Following a NESCAC tournament run that came to a close with a double overtime 1–0 loss to No. 8 Amherst in the semifinals, the women’s soccer team was excited to see just how well it could perform in the NCAA tournament. In Saturday’s first-round matchup, the No. 22 Jumbos took down Denison 1–0 in about as comfortable fashion as that score allows, but the squad fell to No. 6 William Smith 1–0 on Sunday despite a valiant effort. Since William Smith was the highest seed in the bracket region, the team hosted in Geneva, N.Y. at Cozzens Field. With the addition of this weekend’s performances, the Jumbos finished the year with an overall record of 11–6–2, a conference record of 4–4–2, a trip to the NESCAC semifinals and a run to the NCAA second round. Yet, the stories of success in the tournament and the season are not fully understood by those numbers.
In the game against Denison, the Jumbos had control of play and possession from the beginning. The Jumbos then took the lead in the 15th minute when impressive build-up play in the right corner culminated in a tap-in by junior forward Erin Duncan from a ball in from senior midfielder Maddie Pero. Despite the dominance of the Jumbos, after the goal, the game slowed down, and the energy level dropped. Pero and the rest of the team took notice of this.
“We felt very comfortable, just because they didn’t have too much of a dangerous attacking presence, and that wasn’t necessarily a good thing,” Pero said.
However, even with this drop in energy level, the Jumbos escaped Saturday with an unblemished win. Everyone knew, though, that if they were going to play with a team much stronger than Denison in William Smith, they would have to perform much better. Fortunately for the team, throughout the season, it has shown up in the most important games with great intensity and level of play, and this game was no different. Pero elaborated on how the Jumbos stepped up in important games.

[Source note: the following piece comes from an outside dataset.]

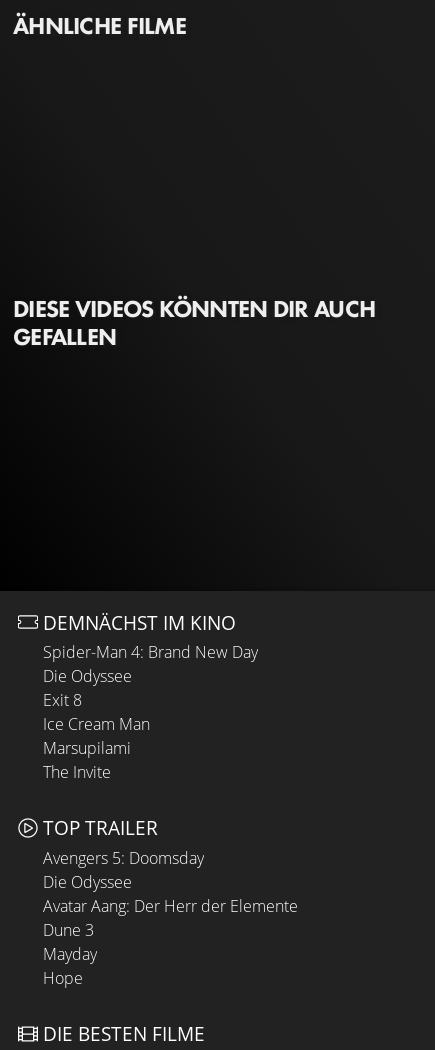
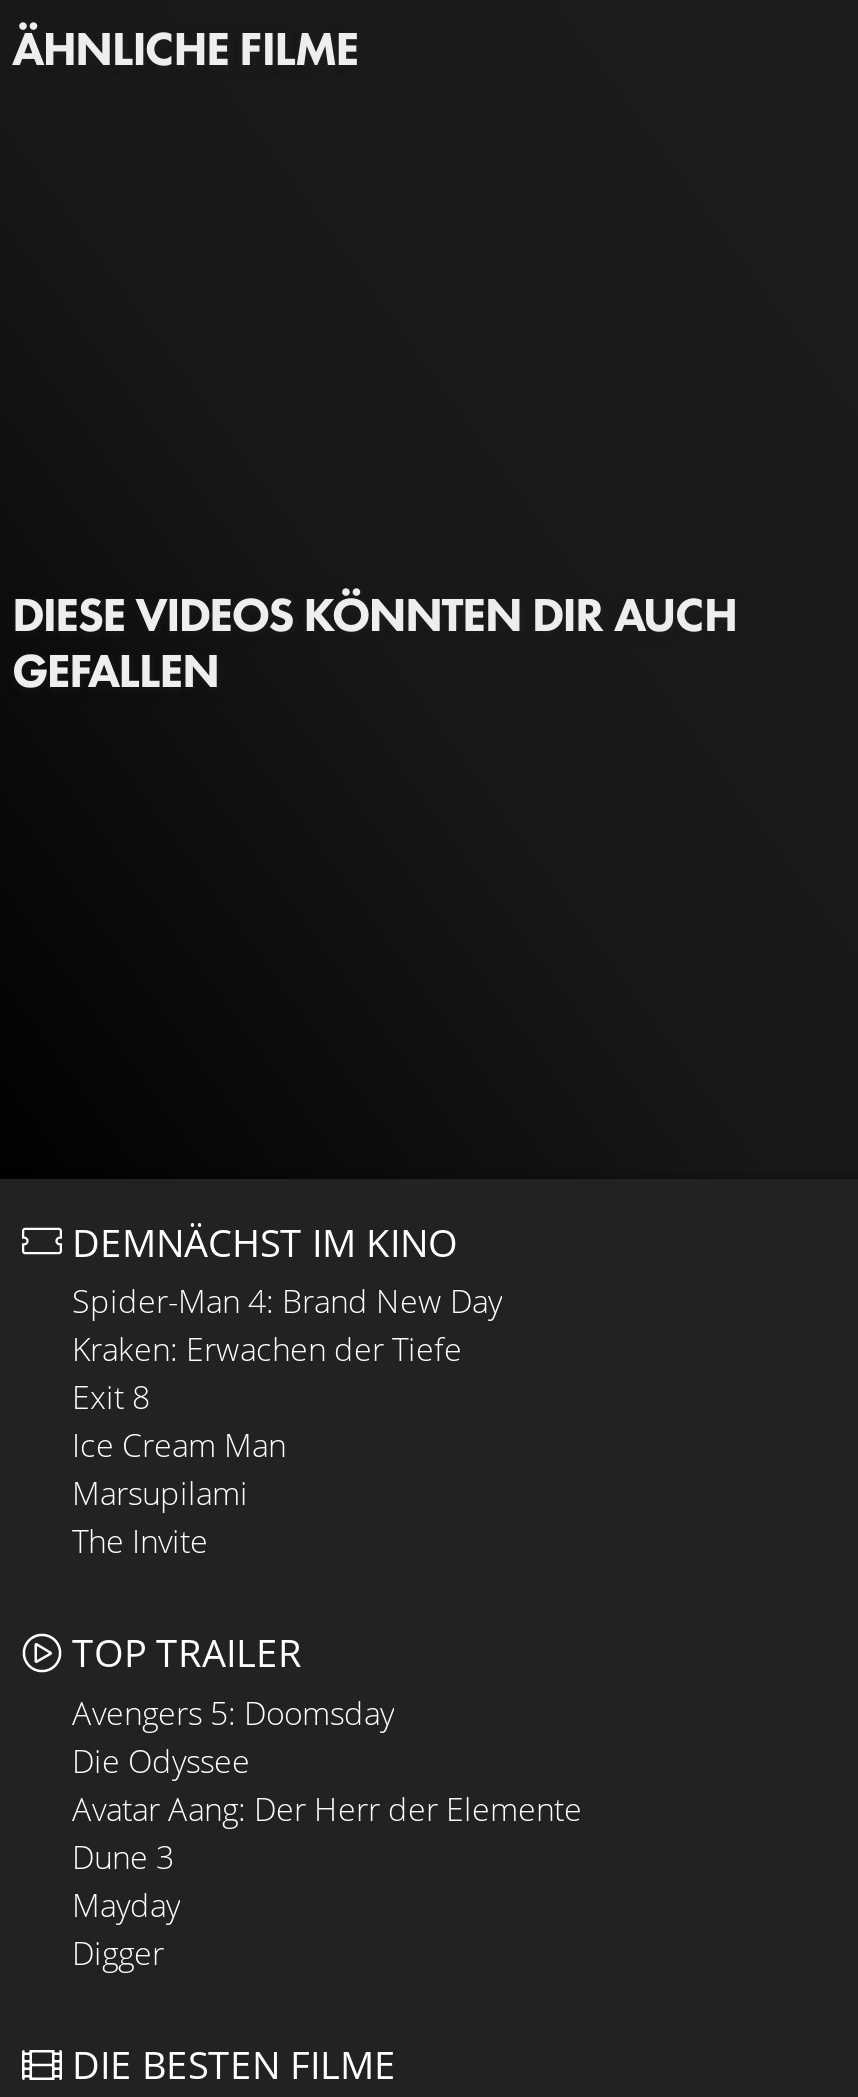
[43,665,132,687] Die Odyssee -> [72,1328,462,1372] Kraken: Erwachen der Tiefe
[43,967,83,989] Hope -> [72,1931,164,1975] Digger

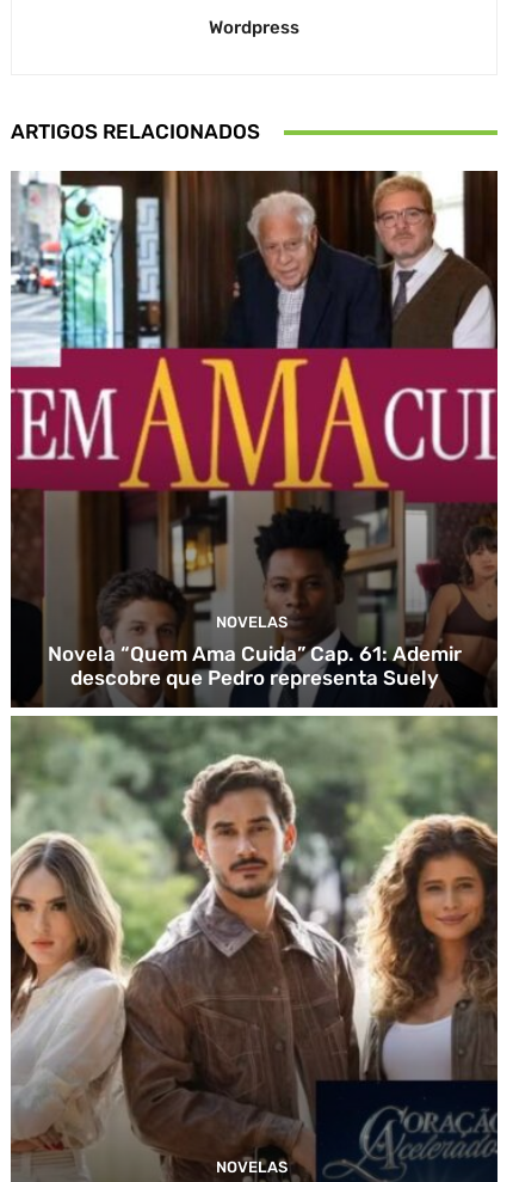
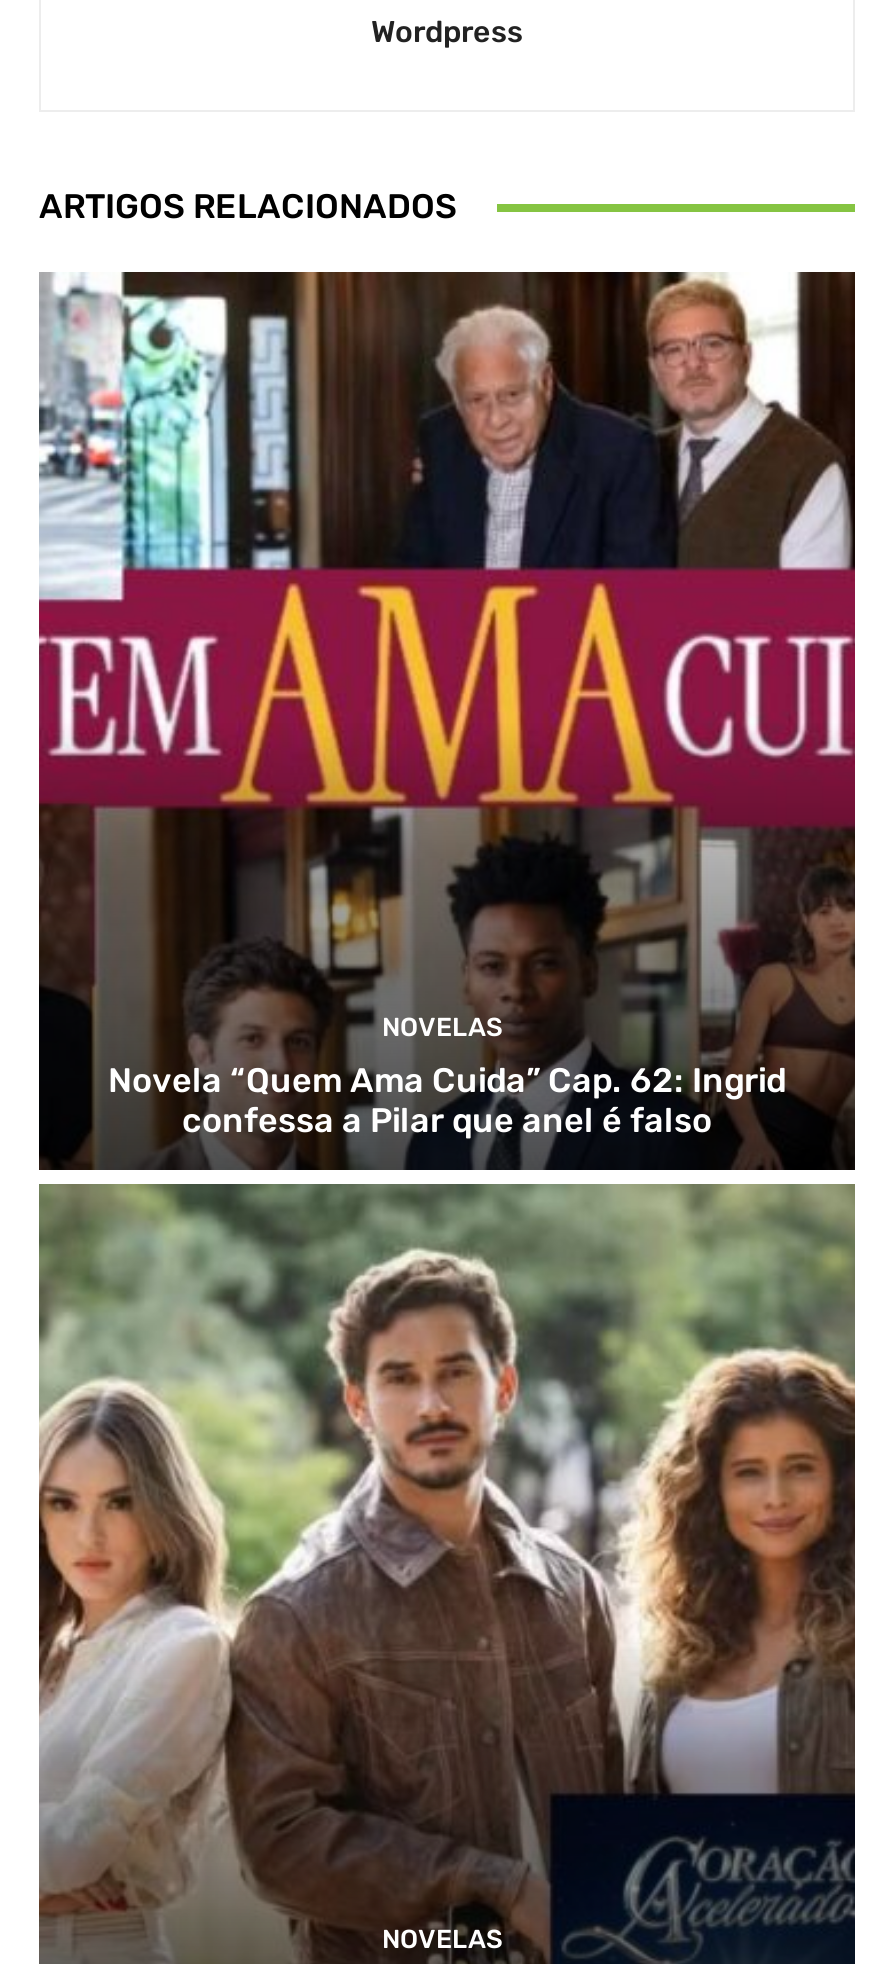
[47,642,461,689] Novela “Quem Ama Cuida” Cap. 61: Ademir | descobre que Pedro representa Suely -> [108,1060,786,1140] Novela “Quem Ama Cuida” Cap. 62: Ingrid | confessa a Pilar que anel é falso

“How much this team wants to play for each other is the sole reason that we are able to perform as well as we do in these big games in that everyone wants to work so hard for the girl next to them,” Pero said. “We had to show up for each other if we wanted the season to continue and we definitely did that,” she added.
From the very beginning of the game, the intensity was evident. As a result, the team controlled possession in the opening minutes and had the most dangerous chances. Although the momentum, particularly in terms of control of possession, would shift to William Smith, in general, the first half was very back-and-forth.
In the second half, the Jumbos seemed to take control again, having four shots and three corner kicks in the half’s first ten minutes. Nonetheless, even with quality chances, the Jumbos were unable to find the back of the net, which became a theme for the game. As Pero observed, it was not an issue with the chances they were getting, but instead with their shots.
“[We] had lots of attacking opportunities, but not that many dangerous shots. … People weren’t hitting shots as quickly as they needed to and put [William Smith] in a dangerous position to score,” Pero said.
Unfortunately, this problem became more desperate for the squad when William Smith countered, and forward Julia DiMenna slotted it home into the bottom right corner off of a perfectly placed through ball from forward Seneca Blakely-Armitage.
After the goal, the squad certainly did not quit. With this fight until the very last seconds of the match, the Jumbos registered even more chances, including perhaps the game’s best when first-year forward Elsi Aires seemingly had an open shot on net from inside the box. However, when her shot was blocked, it was apparent that she had waited just too long to pull the trigger. In the end, although the squad put up a fight, registering seven corner kicks to the Herons’ five, ten shots to the Herons’ nine and tying them with five shots on goal, it fell short.
With this NCAA tournament being the squad’s ninth appearance ever, it is undeniable that this was a successful season, especially coming after last year when it had an overall record of just 8–7.
“I think that it’s really mentally hard to have a year like we had last year and come back and do as well as we did,” Pero said. “It felt nice to have a team do well in the NESCAC tournament, and the NCAA tournament, and kind of get back onto the same roll we had my freshman year when we did really well,” Pero said.
With the impact that seniors like Pero have had on the program, particularly in instilling values such as taking it one game at a time and working hard for each other, it will be in a great place moving forward.
“The girls are really what make [the program] so special, and so they’re why I want to work so hard every day, and they’re why everyone else wants to work so hard every single day, in season and out of season. I’m just excited to see them play next year, and it will be so fun to be alumni — when they’re going to do so well — and get to root them on, and know that I was a part of building this,” Pero said.